▶ [Working data]:
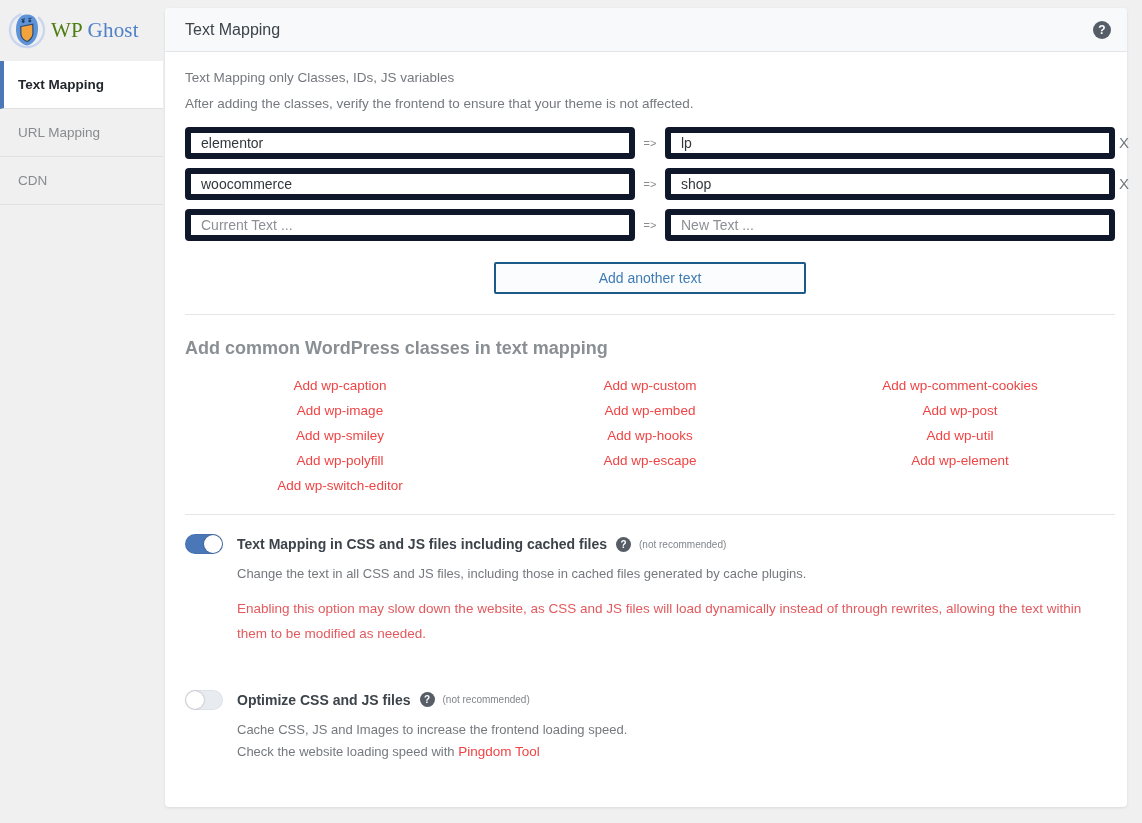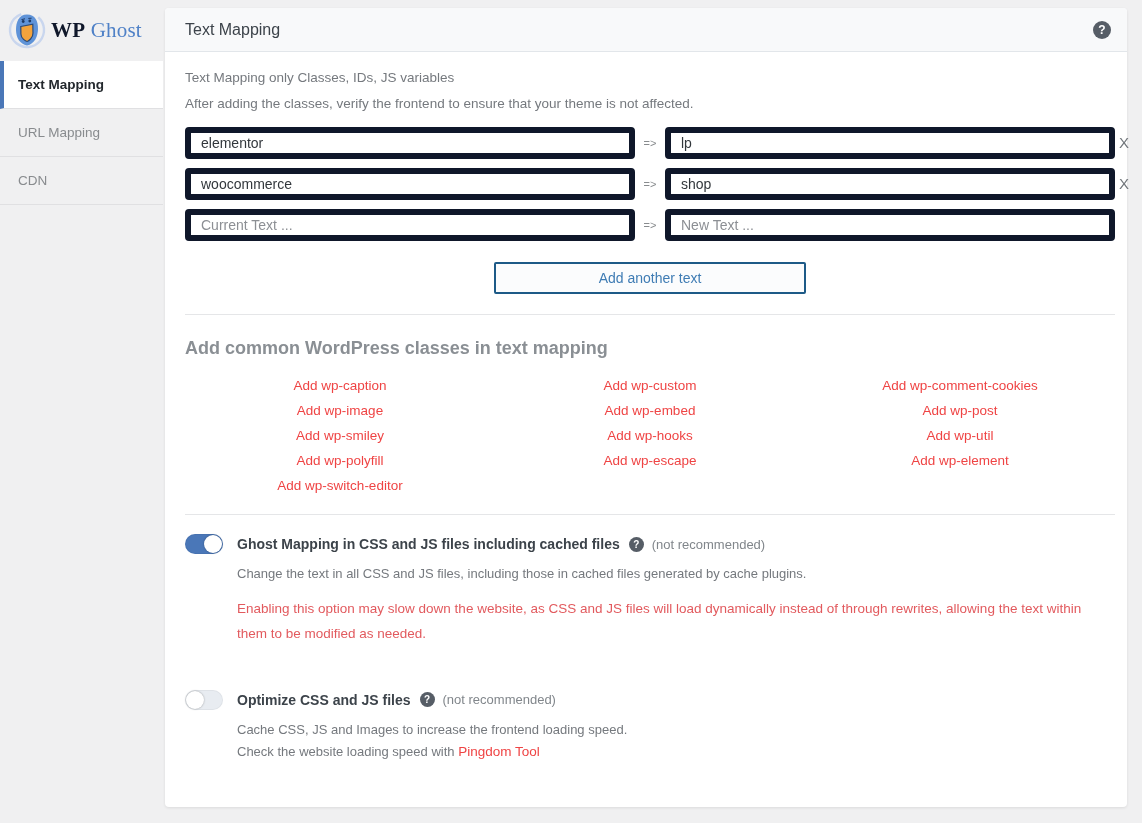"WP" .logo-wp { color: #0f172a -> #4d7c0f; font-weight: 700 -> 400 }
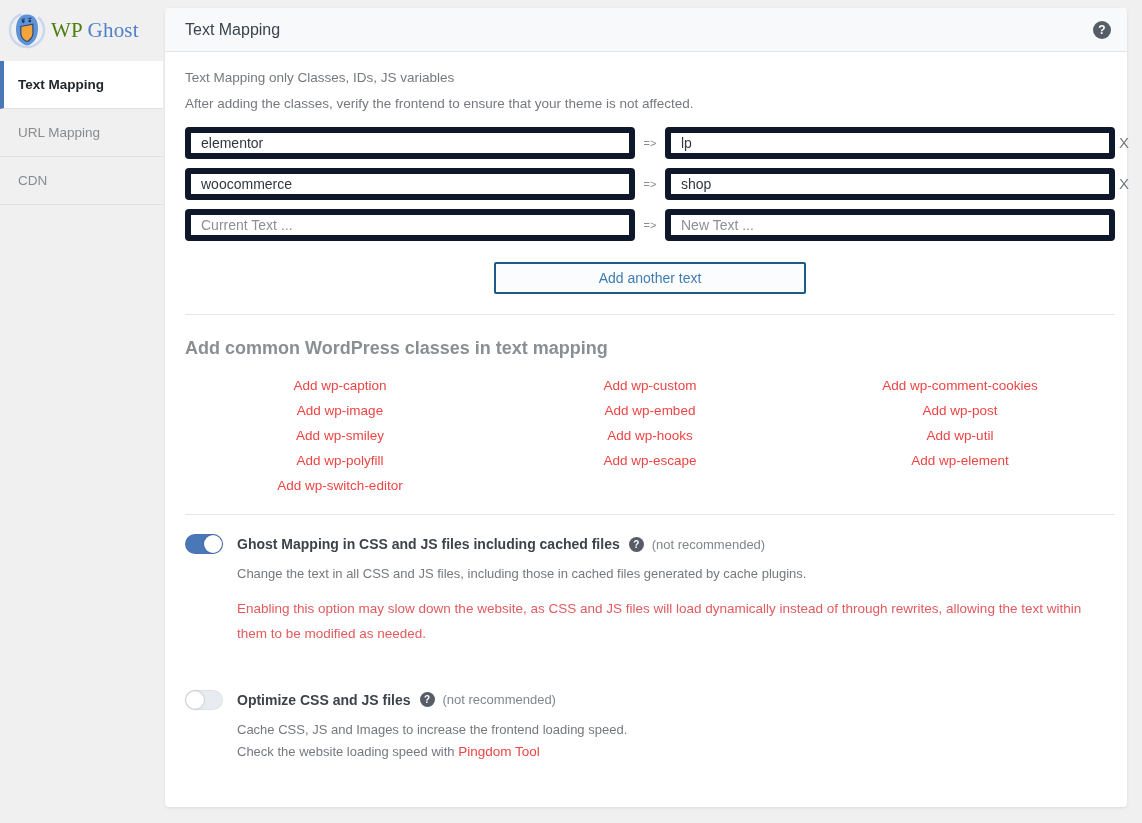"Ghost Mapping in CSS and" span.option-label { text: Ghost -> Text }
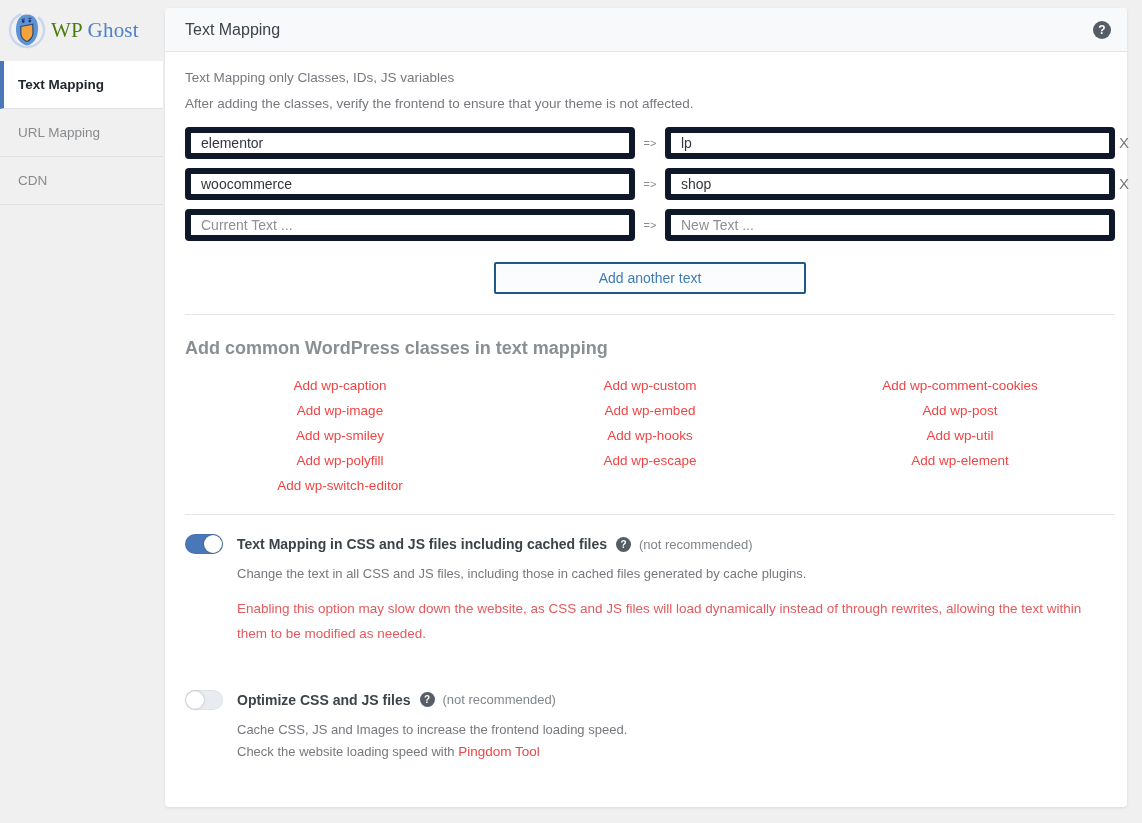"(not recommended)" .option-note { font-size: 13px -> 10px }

==

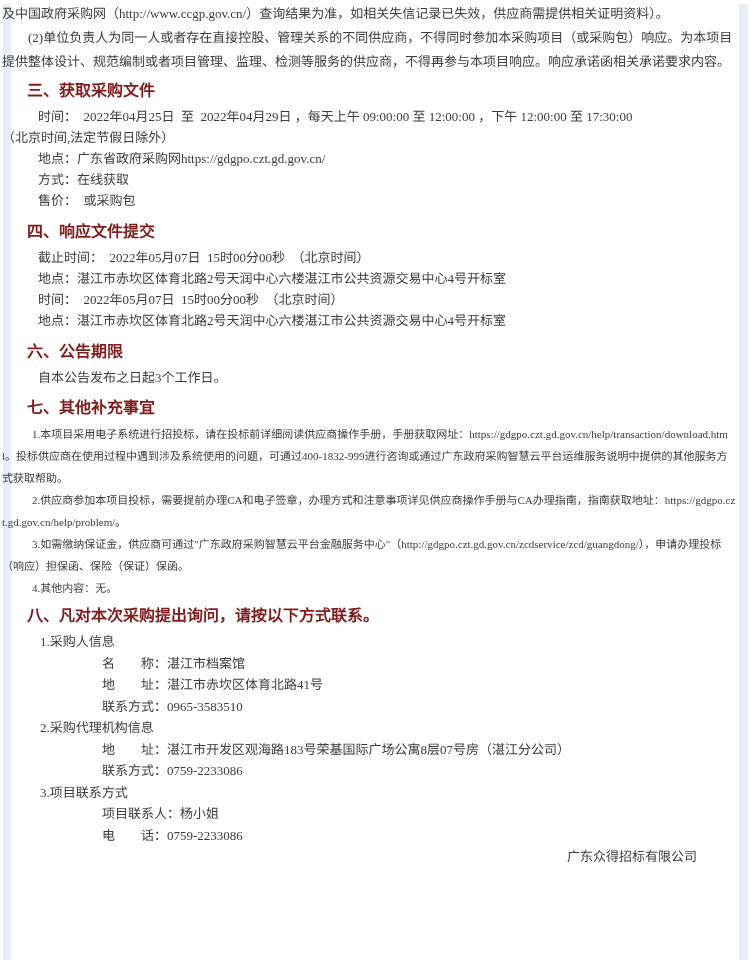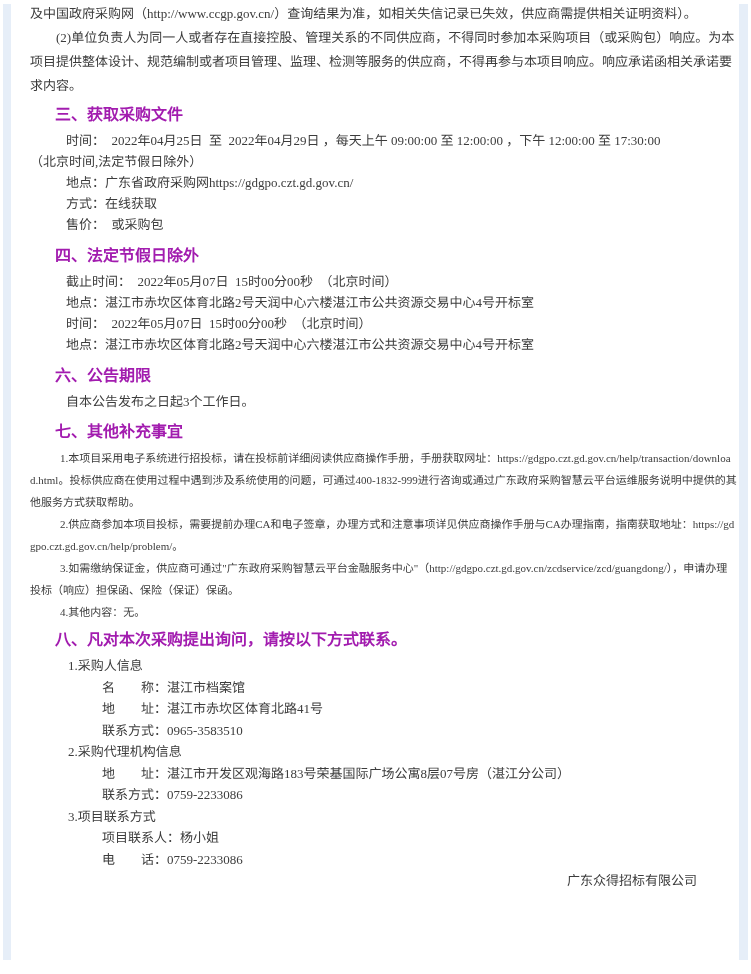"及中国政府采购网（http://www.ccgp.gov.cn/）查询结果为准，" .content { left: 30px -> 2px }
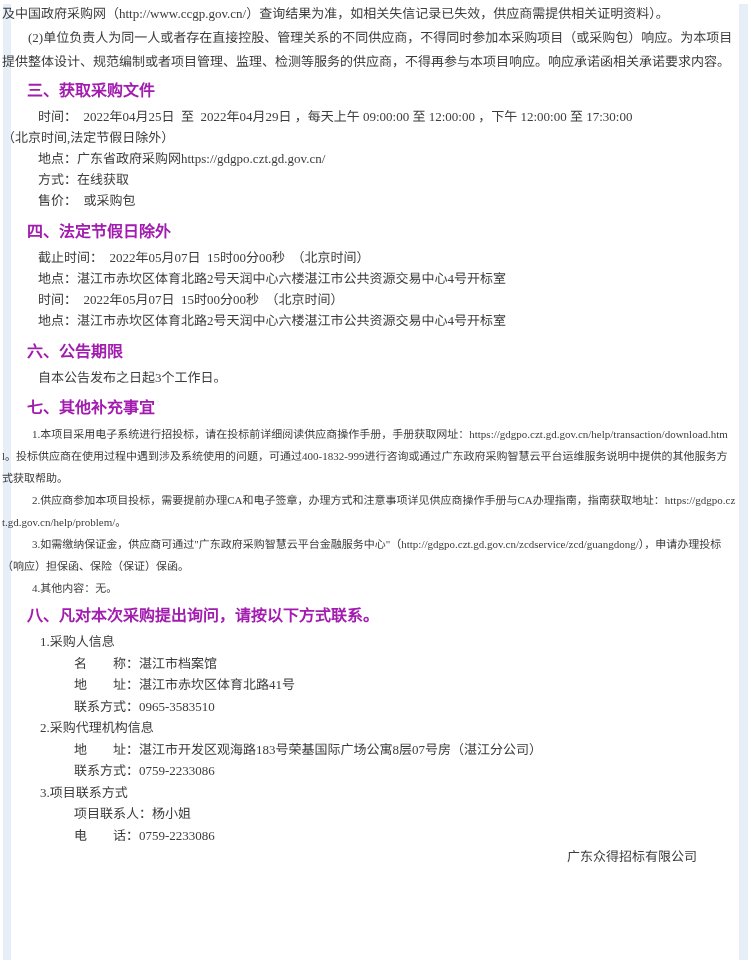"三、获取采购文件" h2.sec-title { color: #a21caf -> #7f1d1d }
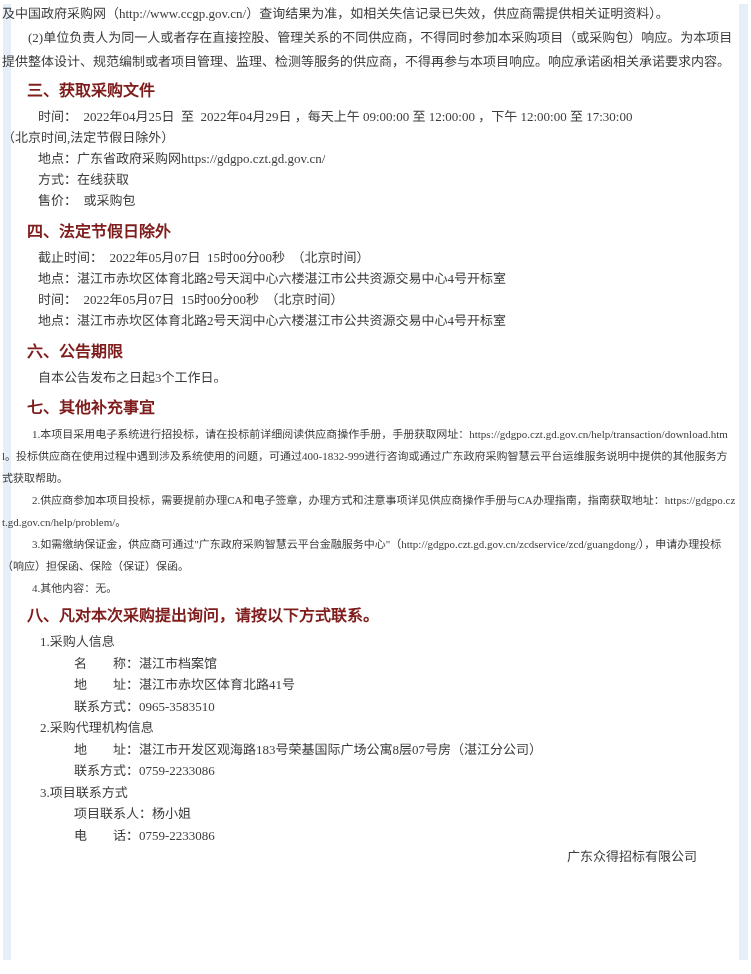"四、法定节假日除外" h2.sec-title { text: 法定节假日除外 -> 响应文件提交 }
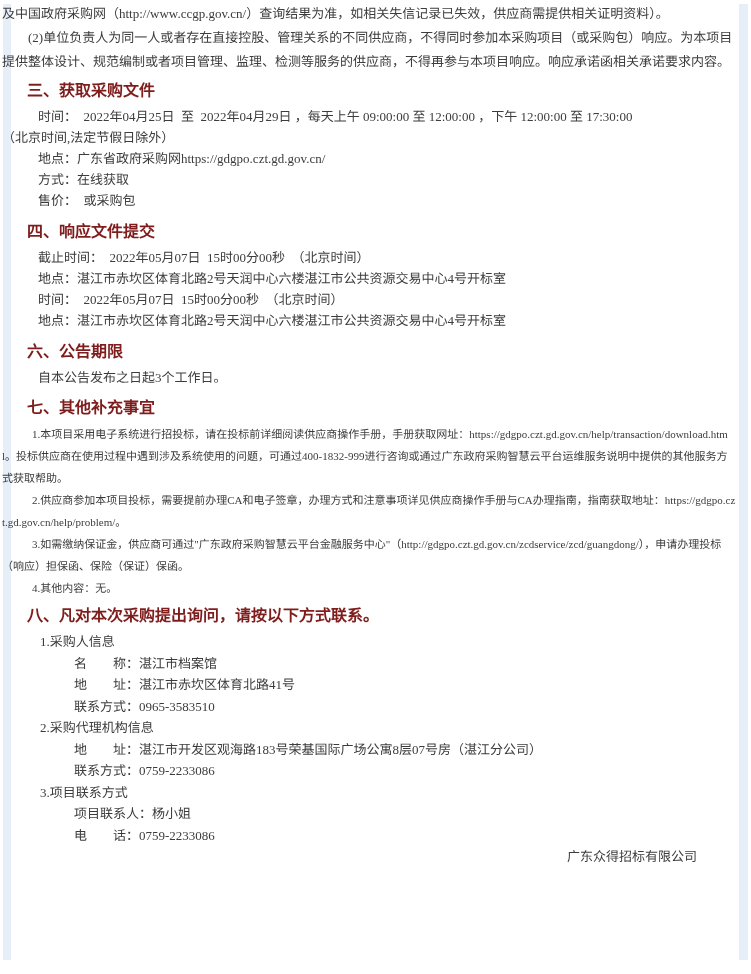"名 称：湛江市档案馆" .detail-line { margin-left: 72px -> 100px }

▶ [What you have to do]: Go to the line above holding "color: #0f172a ->", then copy exactly each line down to and including the one holding "font-size: 13px ->", leaving pictures out.

▶ [Exercise output]:
"WP" .logo-wp { color: #0f172a -> #4d7c0f; font-weight: 700 -> 400 }
"Ghost Mapping in CSS and" span.option-label { text: Ghost -> Text }
"(not recommended)" .option-note { font-size: 13px -> 10px }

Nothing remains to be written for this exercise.